Stereo views of the binding of benzimidazole to the proximal-channel mutant. Shown in A (top) is the structure of wild-type cytochrome c peroxidase (gray) superimposed on the structure of the channel mutant in the absence (blue) and presence (red) of bound benzimidazole. The refined position of water molecules in the channel are shown as spheres, colored according to their respective structures as described above. Shown in B (bottom) is an alternate view to portray the shift in the protein backbone and loss of the Glu 188 hydrogen bond associated with benzimidazole binding. Superimposed on these structures is a semitransparent depiction of the solvent-excluded surface of the engineered channel.
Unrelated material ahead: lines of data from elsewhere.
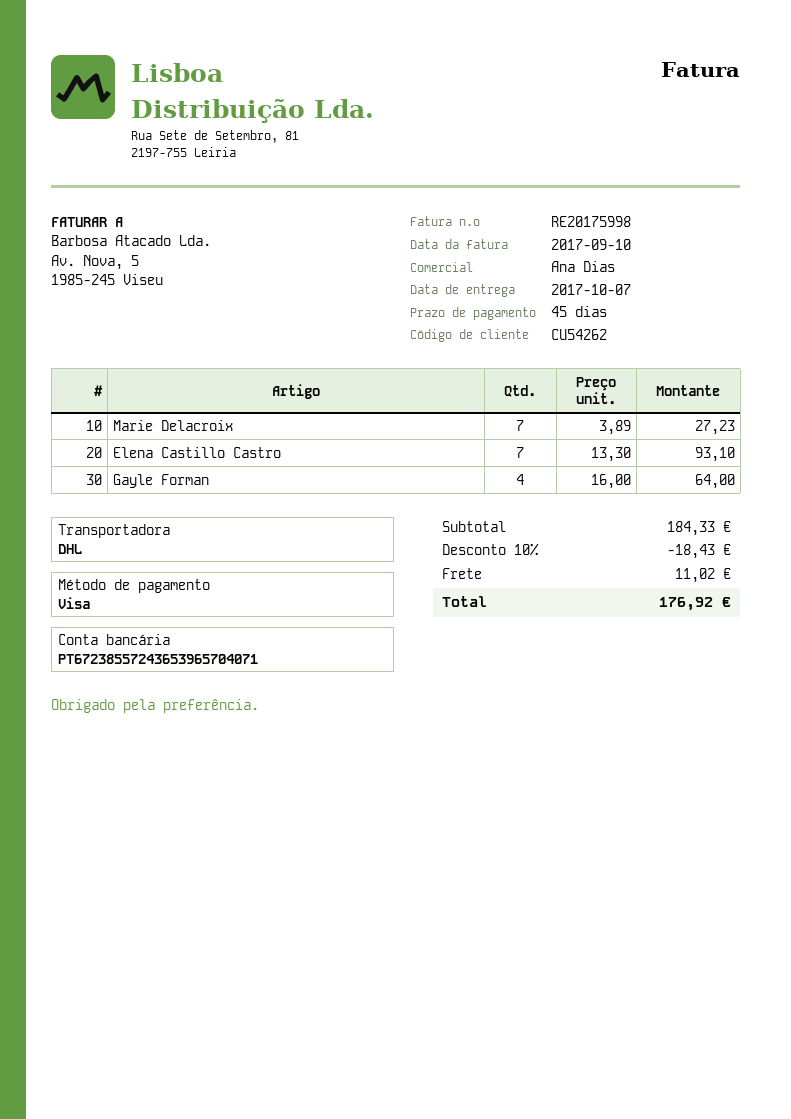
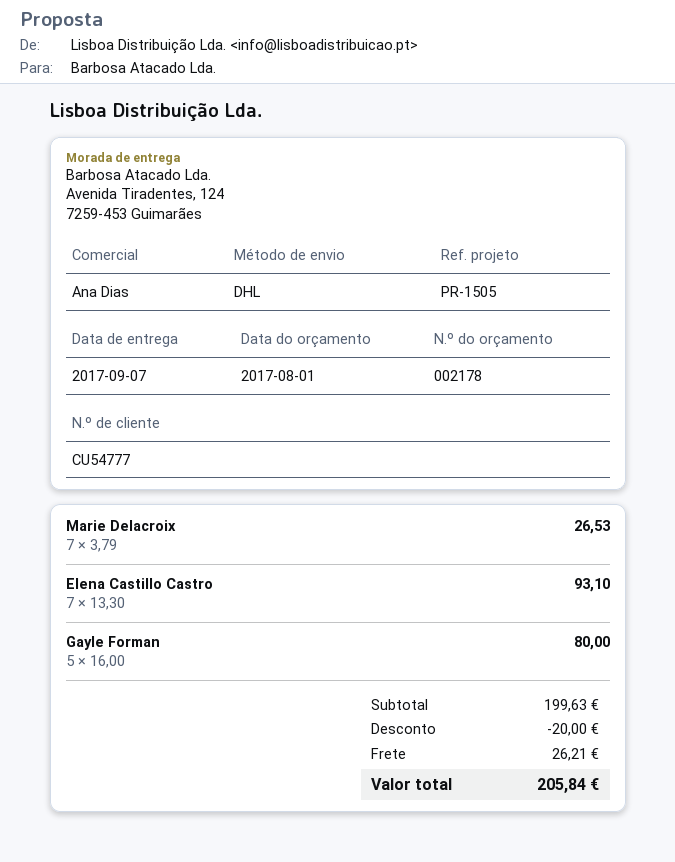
delivery date: 2017-10-07 -> 2017-09-07
customer number: CU54262 -> CU54777
Marie Delacroix: 7 x 3.89 = 27.23 -> 7 x 3.79 = 26.53
Gayle Forman: 4 x 16.00 = 64.00 -> 5 x 16.00 = 80.00
subtotal: 184.33 -> 199.63
discount: 18.43 -> 20.00
shipping: 11.02 -> 26.21
total: 176.92 -> 205.84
Ligand binding to the proximal-channel mutant

To examine the feasibility of utilizing the engineered proximal-channel mutant to bind SLS probes, we have performed a preliminary characterization of the ligand-binding properties of the engineered channel. The demonstrated ability of the buried cavity of W191G to bind small heterocyclic cations (Fitzgerald et al. 1994; Musah and Goodin 1997; Musah et al. 1997, 2002) suggests that similar compounds might bind to the much larger open channel of the redesigned mutant. Ligand-binding titrations for W191G and the proximal-channel mutant are compared in Table 2. The titrations were performed in the absence of potentially competing counter ions, and at pH 4.5 to favor the protonated cationic forms of the ligands (Fitzgerald et al. 1995). Ligand binding was detected by the small perturbation of the Soret absorption band that accompanies occupation of the cavity (Fitzgerald et al. 1994; Musah et al. 2002). Several interesting observations are evident from the data. First, the open channel of the proximal-channel mutant appears to retain an affinity for ligands that bind W191G, but most ligands bind to the proximal-channel mutant with a 10- to 50-fold reduced affinity compared with W191G. One exception to this trend is benzimidazole, which is the highest affinity ligand for the proximal-channel mutant and binds with a roughly equal affinity to W191G. The other exception is 2-n-propylimidazole, which does not appear to bind to W191G but does bind weakly to the proximal-channel mutant. Our data suggest that benzimidazole, and presumably the other ligands, bind to the channel mutant as the protonated cations and not the deprotonated neutral forms. Isothermal titration calorimetry (Fig. 6) was used to show that the affinity of benzimidazole for the proximal-channel mutant (Kd = 0.14 mM) was reduced in the presence of 150-mM potassium ion (Kd = 0.36 mM). This behavior is similar to that observed for the W191G cavity mutant, where it was shown that potassium ions competitively inhibit heterocyclic cation binding to the cavity (Fitzgerald et al. 1995). In addition, binding of benzimidazole to the channel mutant appears to be lost as the pH is raised from 4.5 to 6, with which the titration of the ligand induces only small changes in the heme spectra that cannot be fit well to a binding isotherm. This behavior is also similar to that reported for the progenitor W191G cavity for a number of ligands with accessible pKas (Fitzgerald et al. 1994; Musah et al. 2002).

Table 2.

Ligand dissociation constants for W191G and the proximal channel mutant determined from the perturbation of the Soret absorption band upon titration of the ligand into protein

Kd (mM)
Ligand W191Ga Channel mutant
Benzimidazole 0.15 0.13
Imidazo[1,2-a]pyridine 0.09 0.4
4-aminopyridine 0.05 0.41
2-aminopyridine 0.07 0.46
3,4,5-trimethylthiazole 0.13 0.51
3-methylthiazole 0.11 1.5
3-aminopyridine 0.07 2.1
1,2-dimethylimidazole 0.03 2.2
2,3,4-trimethylthiazole 0.56 2.4
1-vinylimidazole 0.14 6.4
2-n-propylimidazole 15.8
Open in a new tab

a Taken from Musah et al. (2002).

Fig. 6.

Fig. 6.

Open in a new tab

Binding of benzimidazole to the proximal-channel mutant by isothermal titration calorimetry is shown in the presence and absence of potassium ion. Potassium, which serves as a competitive inhibitor of cationic ligand binding to W191G, was removed from the protein samples by gel filtration in 100 mM bis-Tris propane/citric acid (pH 4.5) and the titrations carried out in the same buffer. Experimental conditions are given in Materials and Methods. Fits to the binding titrations gave Kd = 0.14 mM, ΔG = −5.2 kcal/mole, ΔH = −13 kcal/mole, and ΔS = 26 cal mole−1 °K−1 in the absence of potassium, and Kd = 0.36 mM, ΔG = −4.7 kcal/mole, ΔH = −5 kcal/mole, and ΔS = 1 cal mole−1 °K−1 in the presence of 150 mM potassium ion.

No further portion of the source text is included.